* YOUR TASK
Reproduce each record exactly, but exclude every picture.

Items listed in a dataset:
◇ ◇ ◇ ◇ ◇ ◇ ◇

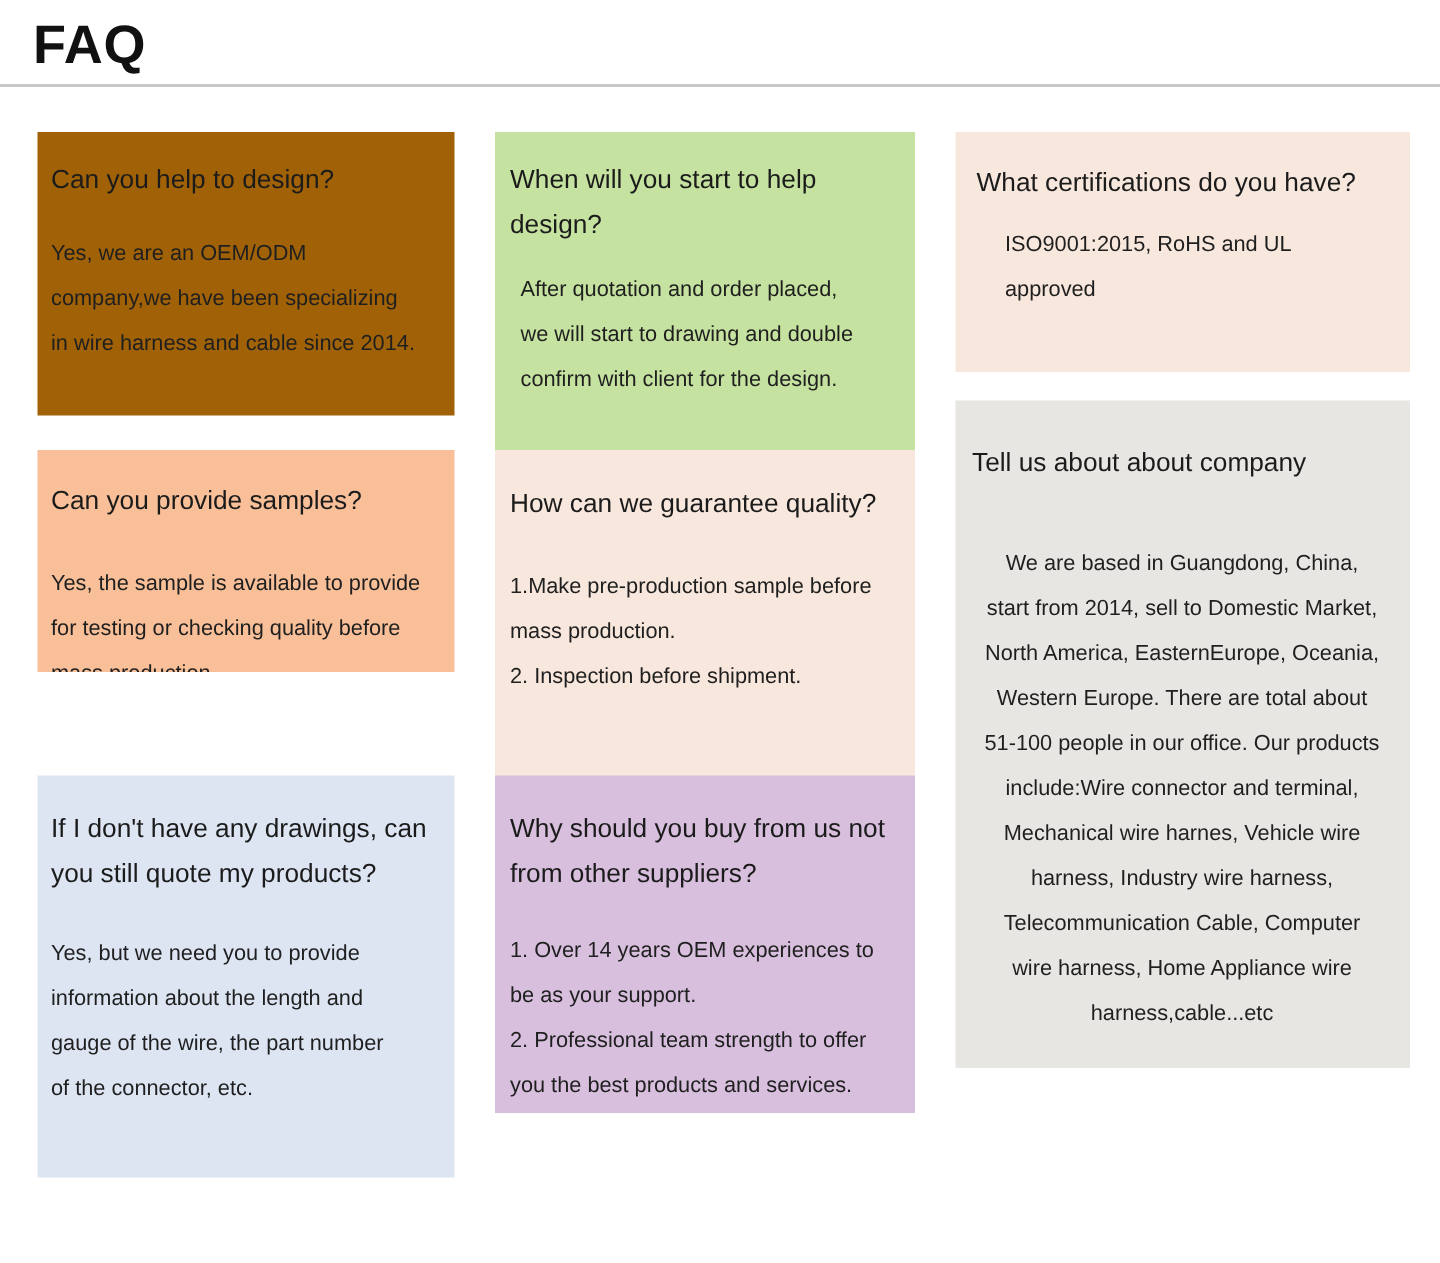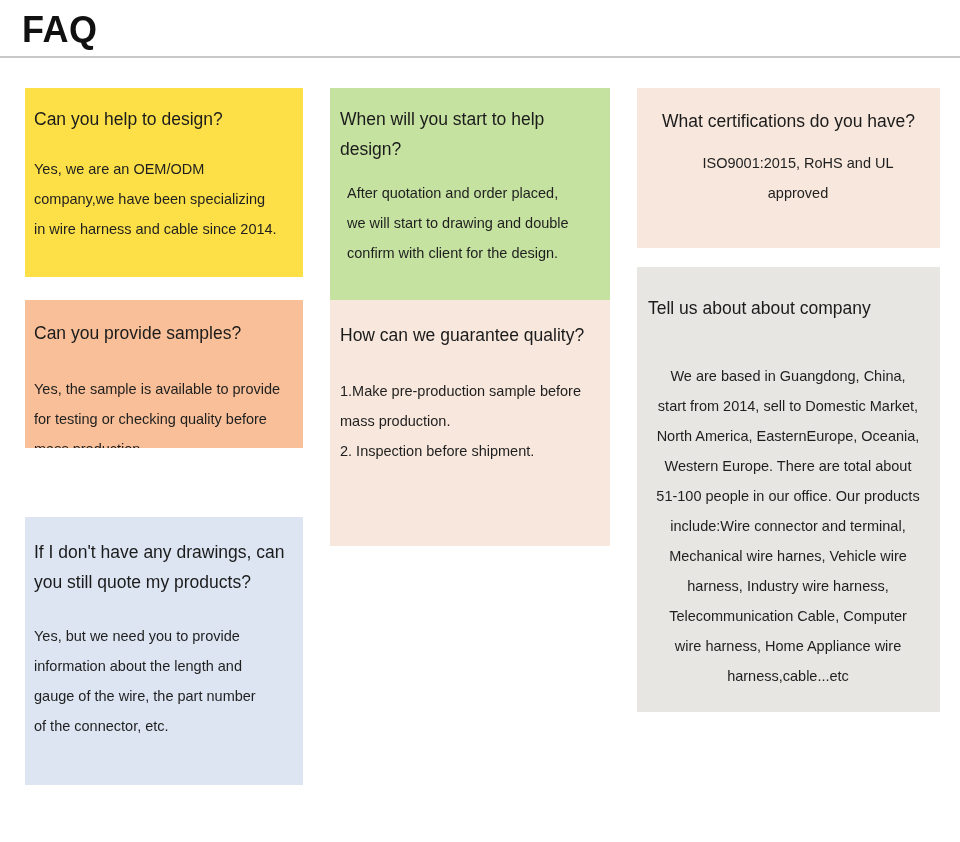--- a/index.html
+++ b/index.html
@@ -101,7 +101,7 @@
 
 <div id="faq-grid">
 
-  <div class="faq-card card-design" style="background: #fde047;">
+  <div class="faq-card card-design" style="background: #a16207;">
     <div class="faq-question">Can you help to design?</div>
     <div class="faq-answer">Yes, we are an OEM/ODM
 company,we have been specializing

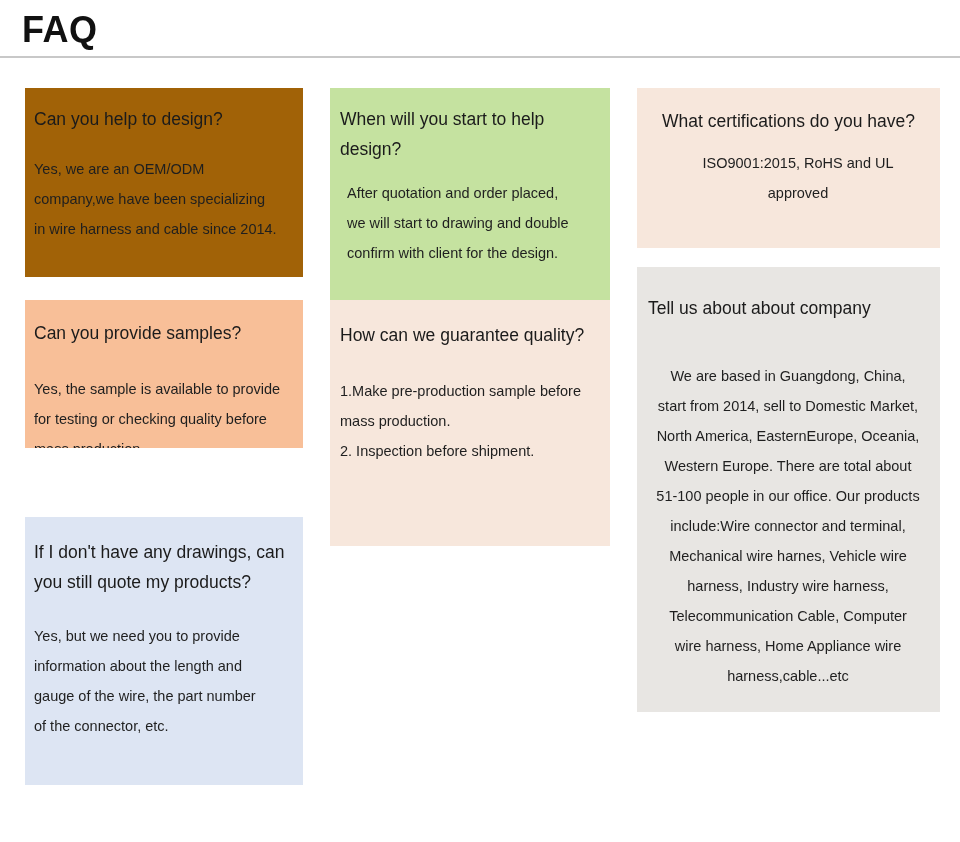--- a/index.html
+++ b/index.html
@@ -115,7 +115,7 @@
 confirm with client for the design.</div>
   </div>
 
-  <div class="faq-card card-cert" style="background: rgb(247, 231, 220); text-align: center;">
+  <div class="faq-card card-cert" style="background: rgb(247, 231, 220);">
     <div class="faq-question">What certifications do you have?</div>
     <div class="faq-answer">ISO9001:2015, RoHS and UL
 approved</div>

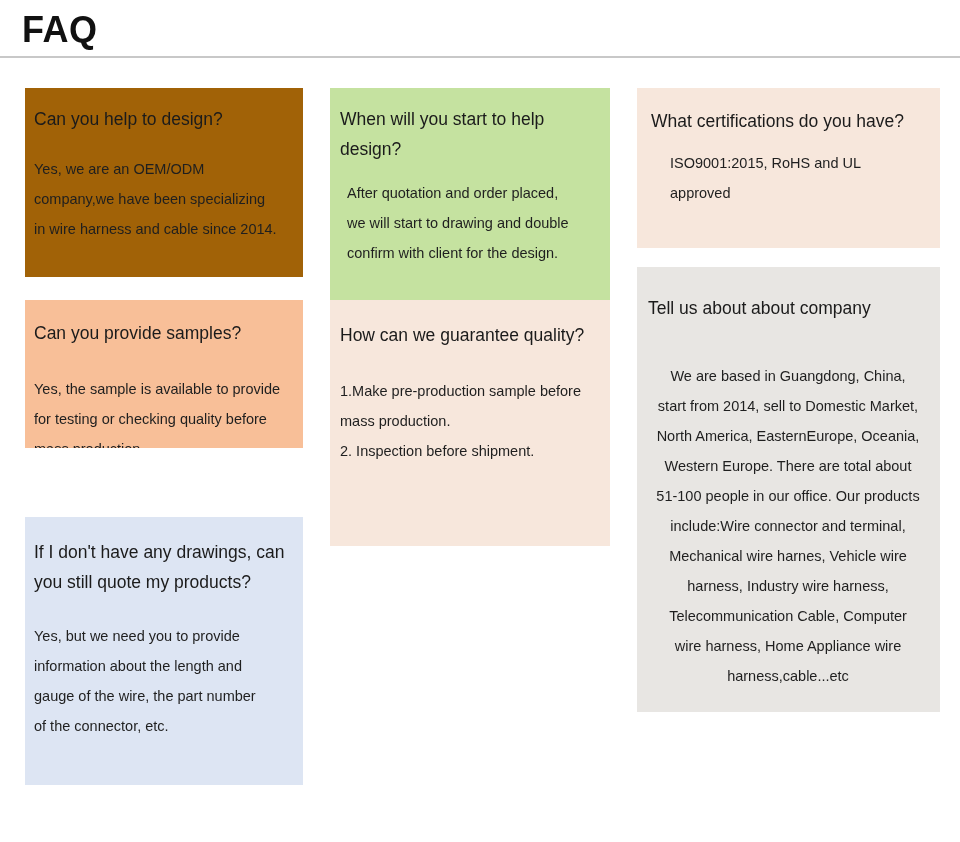--- a/index.html
+++ b/index.html
@@ -158,6 +158,13 @@
 of the connector, etc.</div>
   </div>
 
+  <div class="faq-card card-why" style="background: rgb(215, 191, 221);">
+    <div class="faq-question">Why should you buy from us not from other suppliers?</div>
+    <div class="faq-answer">1. Over 14 years OEM experiences to
+be as your support.
+2. Professional team strength to offer
+you the best products and services.</div>
+  </div>
 
 </div>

◇ ◇ ◇ ◇ ◇ ◇ ◇

* ANSWER TO THIS EXERCISE
--- a/index.html
+++ b/index.html
@@ -101,7 +101,7 @@
 
 <div id="faq-grid">
 
-  <div class="faq-card card-design" style="background: #fde047;">
+  <div class="faq-card card-design" style="background: #a16207;">
     <div class="faq-question">Can you help to design?</div>
     <div class="faq-answer">Yes, we are an OEM/ODM
 company,we have been specializing

--- a/index.html
+++ b/index.html
@@ -115,7 +115,7 @@
 confirm with client for the design.</div>
   </div>
 
-  <div class="faq-card card-cert" style="background: rgb(247, 231, 220); text-align: center;">
+  <div class="faq-card card-cert" style="background: rgb(247, 231, 220);">
     <div class="faq-question">What certifications do you have?</div>
     <div class="faq-answer">ISO9001:2015, RoHS and UL
 approved</div>

--- a/index.html
+++ b/index.html
@@ -158,6 +158,13 @@
 of the connector, etc.</div>
   </div>
 
+  <div class="faq-card card-why" style="background: rgb(215, 191, 221);">
+    <div class="faq-question">Why should you buy from us not from other suppliers?</div>
+    <div class="faq-answer">1. Over 14 years OEM experiences to
+be as your support.
+2. Professional team strength to offer
+you the best products and services.</div>
+  </div>
 
 </div>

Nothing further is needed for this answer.